Do we need 'get_order(size) >= MAX_ORDER' check or just use it?
Due to the test in alloc_large_system_hash(), on a machine where the
calculted bucket size is not large enough, we don't use hugepages for
init_net.


> Another point is that on NUMA, init_net ehash table is spread over
> available NUMA nodes.
> 
> While net_pernet_hashinfo_alloc() will allocate pages depending on
> current process NUMA policy.
> 
> Maybe worth noting this in the changelog, because it is very possible
> that new nets
> is created with default NUMA policy, and depending on which cpu
> current thread is
> running, hash table will fully reside on a 'random' node, with very
> different performance
> results for highly optimized networking applications.

Sounds great!
But I'm not familiar with mm, so let me confirm a bit more.

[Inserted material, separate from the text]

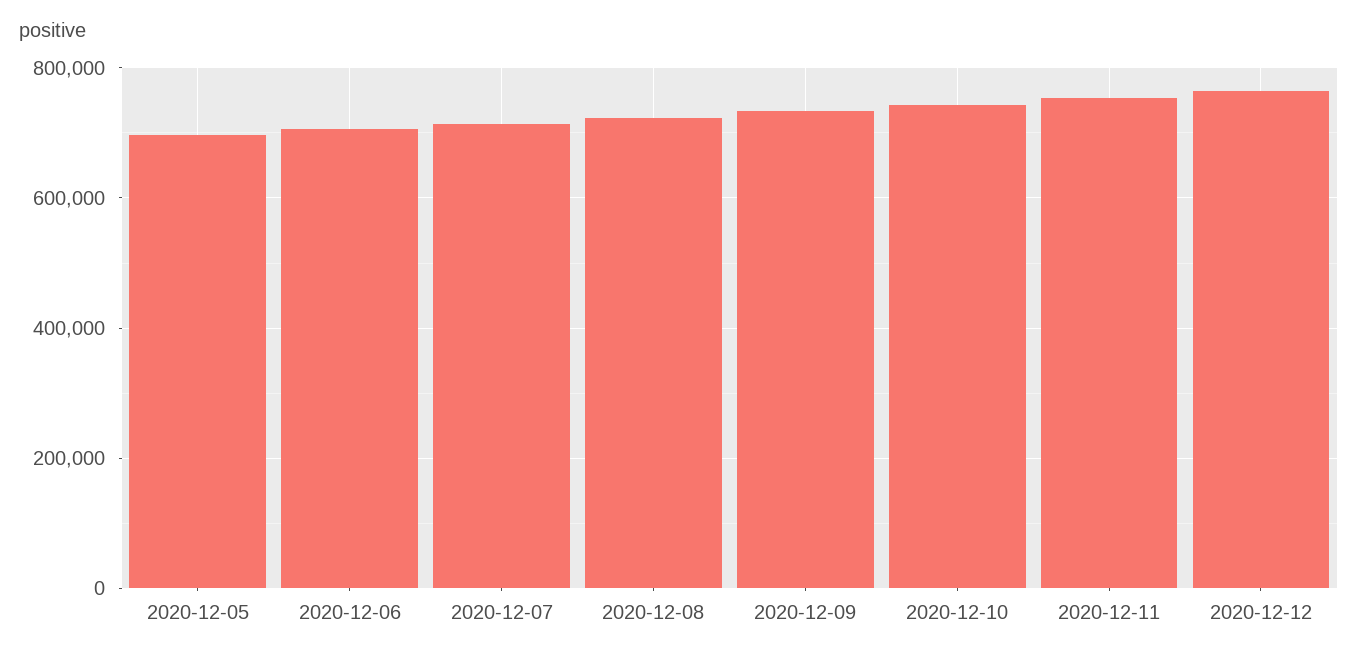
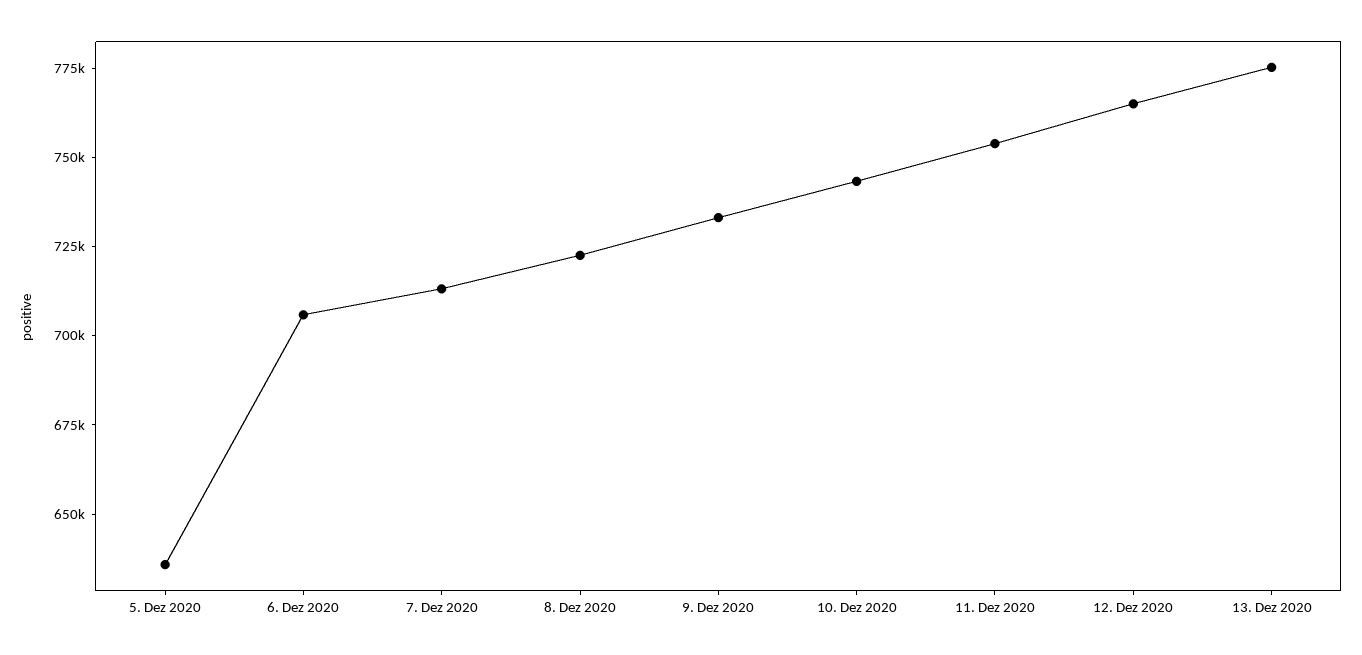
2020-12-05: 700000 -> 635000
13. Dez 2020: none -> 775000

It seems vmalloc_huge() always pass NUMA_NO_NODE to __vmalloc_node_range(),
so if we use vmalloc_huge(), the per-net ehash will be spread on each NUMA
nodes unless vmap_allow_huge is disabled in the kernel parameters, right?

Or, even if we use vmalloc_huge(), the ehash could be controlled by the
current process's NUMA policy?  (Sorry I'm not sure where the policy is
applied..)


> > +       if (!new_hashinfo->ehash)
> > +               goto free_hashinfo;
> > +
> > +       new_hashinfo->ehash_mask = ehash_entries - 1;
> > +
> > +       if (inet_ehash_locks_alloc(new_hashinfo))
> > +               goto free_ehash;
> > +
> > +       for (i = 0; i < ehash_entries; i++)
> > +               INIT_HLIST_NULLS_HEAD(&new_hashinfo->ehash[i].chain, i);
> > +
> > +       new_hashinfo->bind_bucket_cachep = hashinfo->bind_bucket_cachep;
> > +       new_hashinfo->bhash = hashinfo->bhash;
> > +       new_hashinfo->bind2_bucket_cachep = hashinfo->bind2_bucket_cachep;
> > +       new_hashinfo->bhash2 = hashinfo->bhash2;
> > +       new_hashinfo->bhash_size = hashinfo->bhash_size;
> > +
> > +       new_hashinfo->lhash2_mask = hashinfo->lhash2_mask;
> > +       new_hashinfo->lhash2 = hashinfo->lhash2;
> > +